The warden slaps Roselyn. Not expecting it, Roselyn crashes to the ground, holding her cheek. Tears start to splash from her eyes, and Roselyn rubs at them quickly, humiliated by the weakness of her body.

“Oh, Roselyn,” the nurse whispers, bending beside her. “When will you admit that you are in need of mental help?”

 VII.

 “I hear voices,” Roselyn confesses one day. She doesn’t, not really, although lately she has taken to having imaginary conversations with her father. Often she repeats the same lines over and over, like an actor who has forgotten the next line.

“What do they tell you, these voices?” the current warden asks.

Roselyn closes her eyes and keeps herself from smirking. “What matter? Let it come and bring me change, breaking the sickly sweet monotony. I am too weary of this long bright calm; always the same blue sky, always the sea, the same blue perfect likeness of the sky, tomorrow’s dawn the twin of yesterday’s…” 

They are lines from Circe.  Circe, from The Odyssey, the witch who lured men to her island and turned them all into pigs. Augusta Webster turned the myth on its head, though, making her Circe give the men who come to her island a drink that reveals their true nature. Only Circe drinks from the cup and remains unchanged, and she longs for the day a man will drink from the same cup and remain a man.

Roselyn has selected these lines from her memory because she repeats them, over and over, every day in an out. Tomorrow’s dawn the twin of yesterday’s, she thinks upon waking, upon shuffling around the bare walls of the asylum, upon being run to and from the cafeteria, upon being forced to bed. These are the words that urged her to write in the first place, the words that landed her here. These are the words they have been waiting for her to say all along.

Let the storm come, Circe begged. Let the storm come and bring me men; but do not let the storm bring more pigs. Let them bring men, real men, to share my bed with me.

Roselyn is not so demanding. She says only, Let the storm come.

VIII.

That morning the wardens take special care with Roselyn’s attire. For once they fight to brush her hair, forcing tangles out by tearing the offending hairs from her scalp. They scrub at a food stain with a wet cloth. Roselyn cannot remember what it means to be clean anymore, but she submits to it.

The reason for this sudden neatness is that Herr Doktor wants to see her. Dr. Schmidt. The smiling nurses escort her to his office on the first floor, away from the madness of the wards and their occupants. He rises when she enters the room, as if she really is the woman of standing that she once was, and he stands until she has taken a seat in a plush red chair.

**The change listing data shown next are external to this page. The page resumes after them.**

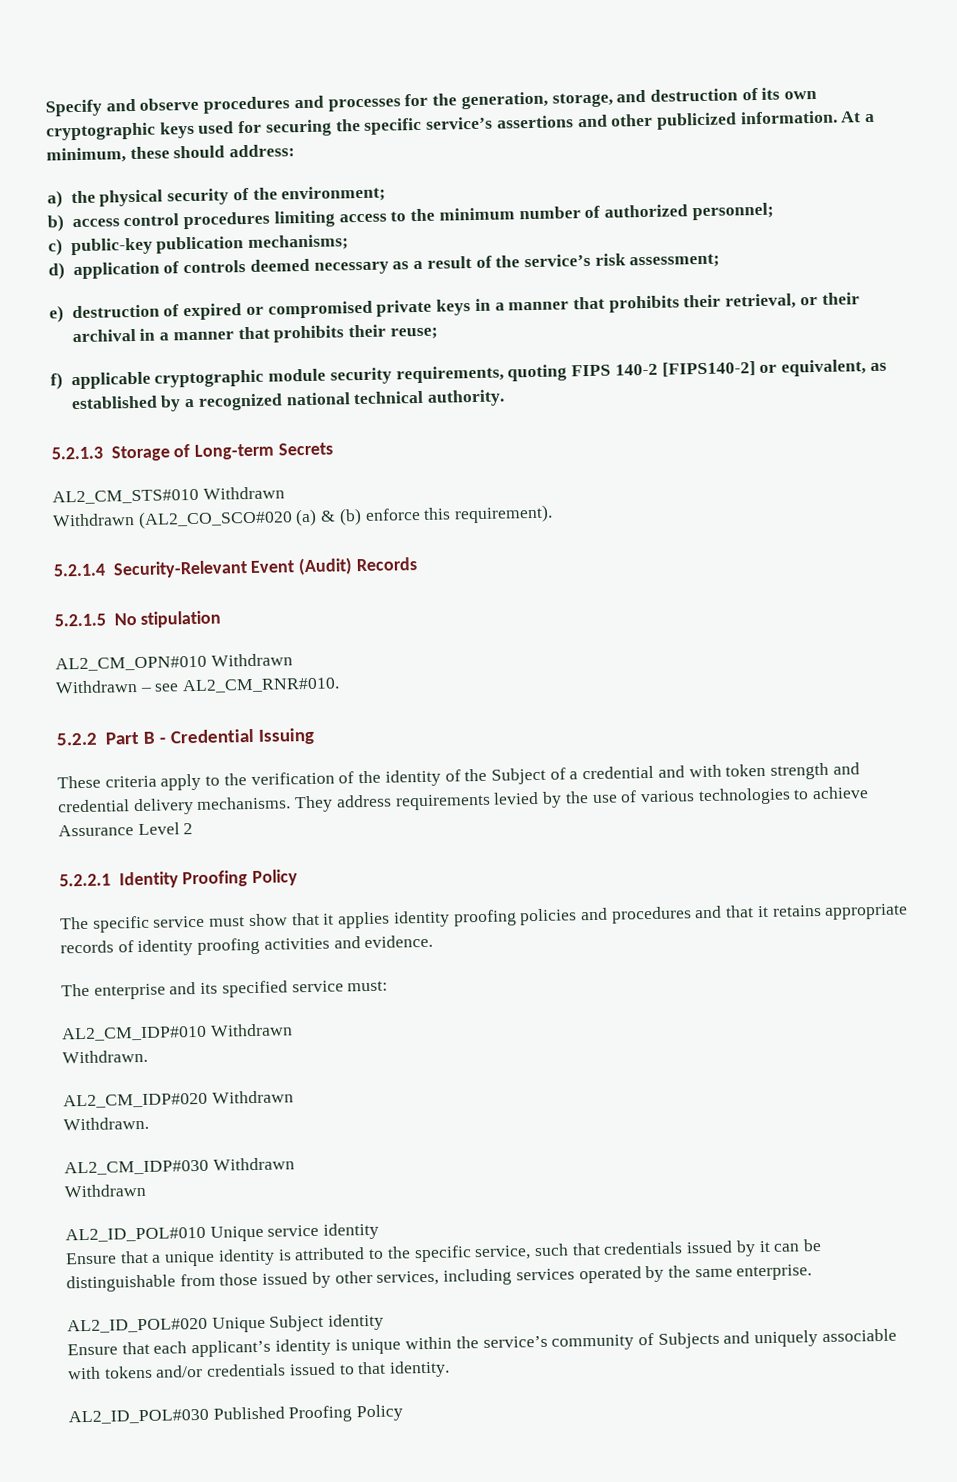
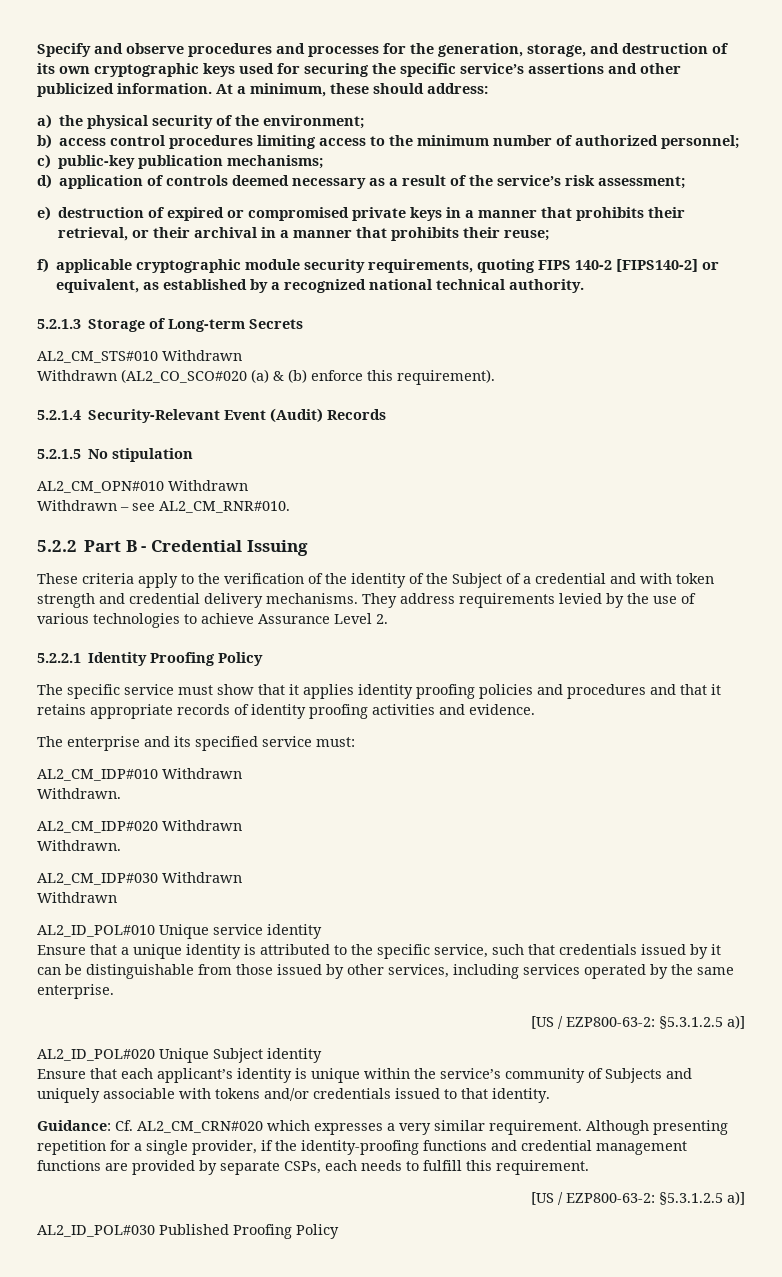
- They address requirements levied by the use of various technologies to achieve Assurance Level 2
+ They address requirements levied by the use of various technologies to achieve Assurance Level 2.
  Ensure that a unique identity is attributed to the specific service, such that credentials issued by it can be distinguishable from those issued by other services, including services operated by the same enterprise.
+ [US / EZP800-63-2: §5.3.1.2.5 a)]
+ Guidance: Cf. AL2_CM_CRN#020 which expresses a very similar requirement. Although presenting repetition for a single provider, if the identity-proofing functions and credential management functions are provided by separate CSPs, each needs to fulfill this requirement.
+ [US / EZP800-63-2: §5.3.1.2.5 a)]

He tells her that her madness is still inside of her, but he promises, smiling genially, to eradicate it by any means necessary.

He writes a prescription and then scribbles away in a notebook, refusing to look at her, until Roselyn rises and leaves the room.

IX.

            One
            minute
            passes 
            .
            .
            .
            .
            .
            heart
            beat
            .
            .
            .
            .
            one
            .
            .
            .
            .
            .
            mil
            .
            .
            .
            .
            .
            sec
            .
            .
            .
            ond
            goes
            by
            andthentheworldisalightwithcolorandsound

            PURPLE-SKYeverythingisBEAUTIFUL

            Five-years-pass-with-one-blink

            Allofthenurses

            Friendly, kind

            Dinnertimetoolon
            .
            .
            .
            breathe
            .
            .
            .
            refuse
            the
            drugs
            .
            .
            .
            fight the nurse
            .
            .
            .
            can’t think

X.

Depression is a gray cloud without a silver lining. It is thick and choking, the smoke of a house fire filling her nose and lungs, blinding her until the only colors she can see are white, gray, and black.

Depression is a little dog that follows her around. The dog always looks as if it has been dragged out of a lake. It leaves wet paw prints wherever it goes, and little drops of water find their way into Roselyn’s clothes and bed.

Depression is a heaviness, a thickness that coats Roselyn’s body, until she cannot stand and her breaths are labored.

Depression is a brown maw in the ground and the sound of shovels picking, picking, picking away at the earth.

Depression is sticking needles into your skin.

Depression is when Victoria slips her stocking down her throat.

Depression is Roselyn hunting through the courtyard for a marker, and the heaviness of knowing this is the best she can do.

Depression is knowing the best she can do is nowhere good enough.

Depression is a large rock badly marked with a cross.

Depression is knowing Victoria was never mad in the first place.

XI.

Everything Roselyn does is because she is mad.

She herself is a symptom. Her femininity, her sex, her gender—all of these are symptoms of a larger problem. She knows enough Greek to know that hysteria comes from the word for her female organs.

Women are all insane.

Roselyn can never be fixed, because she can never not be a woman. To try to be like a man is to be mad in the eyes of the world; to try to be like a woman is to become mad in her own eyes.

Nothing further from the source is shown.